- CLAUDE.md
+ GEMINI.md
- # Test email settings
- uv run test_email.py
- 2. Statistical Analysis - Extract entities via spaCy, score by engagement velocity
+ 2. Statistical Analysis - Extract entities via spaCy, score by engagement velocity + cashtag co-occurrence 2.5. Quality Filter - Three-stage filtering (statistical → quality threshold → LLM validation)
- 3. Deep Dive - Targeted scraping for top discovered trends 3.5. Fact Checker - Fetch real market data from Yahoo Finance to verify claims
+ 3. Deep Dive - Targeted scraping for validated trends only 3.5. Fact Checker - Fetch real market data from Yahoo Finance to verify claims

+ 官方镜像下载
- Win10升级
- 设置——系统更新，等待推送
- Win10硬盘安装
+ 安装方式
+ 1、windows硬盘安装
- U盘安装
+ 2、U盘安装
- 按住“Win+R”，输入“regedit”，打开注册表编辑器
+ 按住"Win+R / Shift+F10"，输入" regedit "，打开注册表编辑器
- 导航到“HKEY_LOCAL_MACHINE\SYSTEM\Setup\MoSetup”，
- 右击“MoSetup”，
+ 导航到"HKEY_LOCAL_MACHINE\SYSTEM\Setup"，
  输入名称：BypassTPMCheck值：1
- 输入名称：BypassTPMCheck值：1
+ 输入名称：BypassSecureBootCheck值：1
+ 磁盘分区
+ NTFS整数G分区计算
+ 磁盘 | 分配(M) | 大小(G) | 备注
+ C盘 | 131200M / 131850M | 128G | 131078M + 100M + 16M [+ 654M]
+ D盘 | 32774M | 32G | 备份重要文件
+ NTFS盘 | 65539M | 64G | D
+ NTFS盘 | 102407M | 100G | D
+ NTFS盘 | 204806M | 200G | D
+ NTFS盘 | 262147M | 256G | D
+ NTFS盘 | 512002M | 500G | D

::::::::::

#### EXERCISE GOAL:
Lines above that have "verify": copy each of them.

#### EXPECTED ANSWER:
- 3. Deep Dive - Targeted scraping for top discovered trends 3.5. Fact Checker - Fetch real market data from Yahoo Finance to verify claims
+ 3. Deep Dive - Targeted scraping for validated trends only 3.5. Fact Checker - Fetch real market data from Yahoo Finance to verify claims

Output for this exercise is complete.